:: Provided data ::
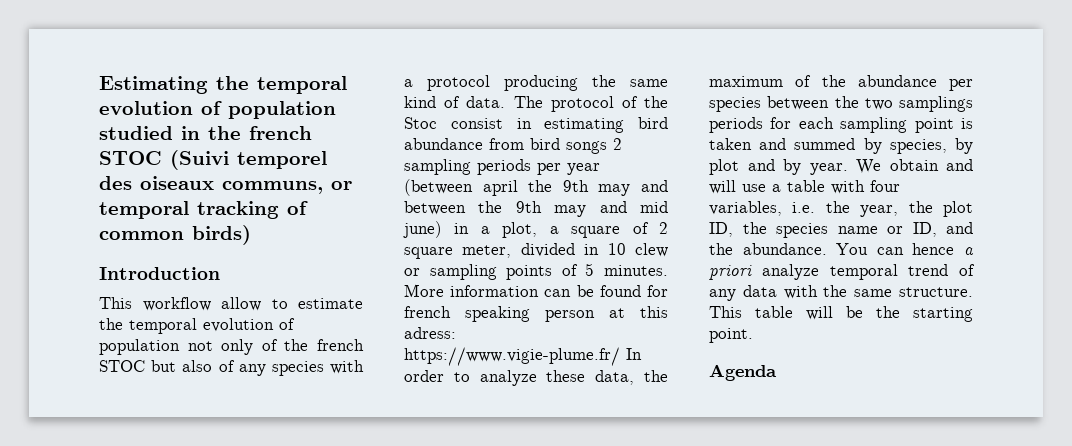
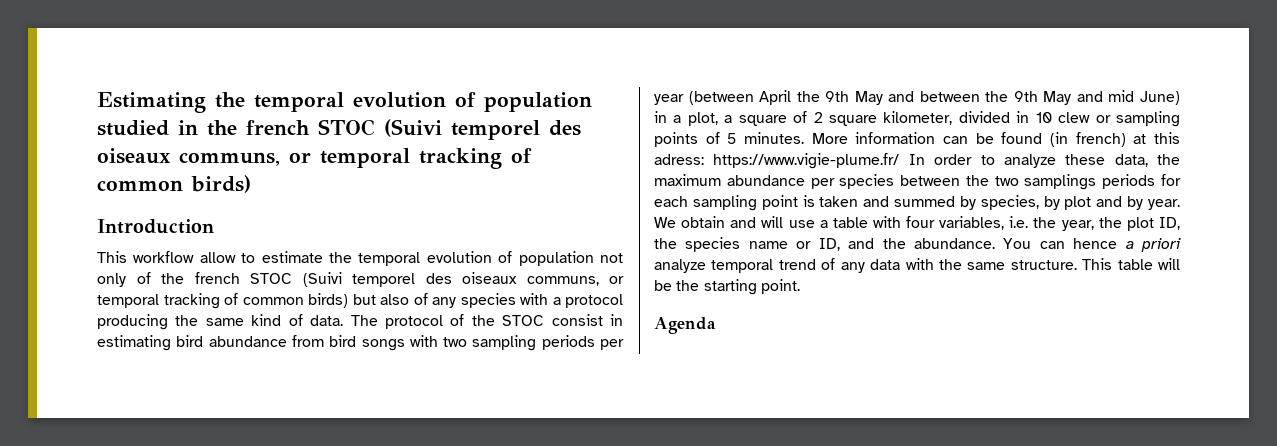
(145, 366) none -> [302,272,624,287] [97,293,348,309] (Suivi temporel des oiseaux communs, or temporal tracking of common birds)
[404,117,437,129] Stoc -> [502,315,545,326] STOC
[613,138,622,150] 2 -> [409,335,468,347] with two
[482,180,631,196] april the 9th may -> [759,90,883,105] April the 9th May
[554,205,587,217] may -> [1043,91,1072,105] May
[403,221,442,238] june) -> [1140,91,1180,105] June)
[462,245,512,258] meter, -> [883,111,953,125] kilometer,
[647,285,668,297] [404,306,595,322] for french speaking person -> [1050,132,1126,147] (in french)
[795,75,846,87] of the -> (721, 180) none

:: How to complete this task ::
Without including any picture, copy the listing above exactly and in full.

:: Response for this exercise ::
(145, 366) none -> [302,272,624,287] [97,293,348,309] (Suivi temporel des oiseaux communs, or temporal tracking of common birds)
[404,117,437,129] Stoc -> [502,315,545,326] STOC
[613,138,622,150] 2 -> [409,335,468,347] with two
[482,180,631,196] april the 9th may -> [759,90,883,105] April the 9th May
[554,205,587,217] may -> [1043,91,1072,105] May
[403,221,442,238] june) -> [1140,91,1180,105] June)
[462,245,512,258] meter, -> [883,111,953,125] kilometer,
[647,285,668,297] [404,306,595,322] for french speaking person -> [1050,132,1126,147] (in french)
[795,75,846,87] of the -> (721, 180) none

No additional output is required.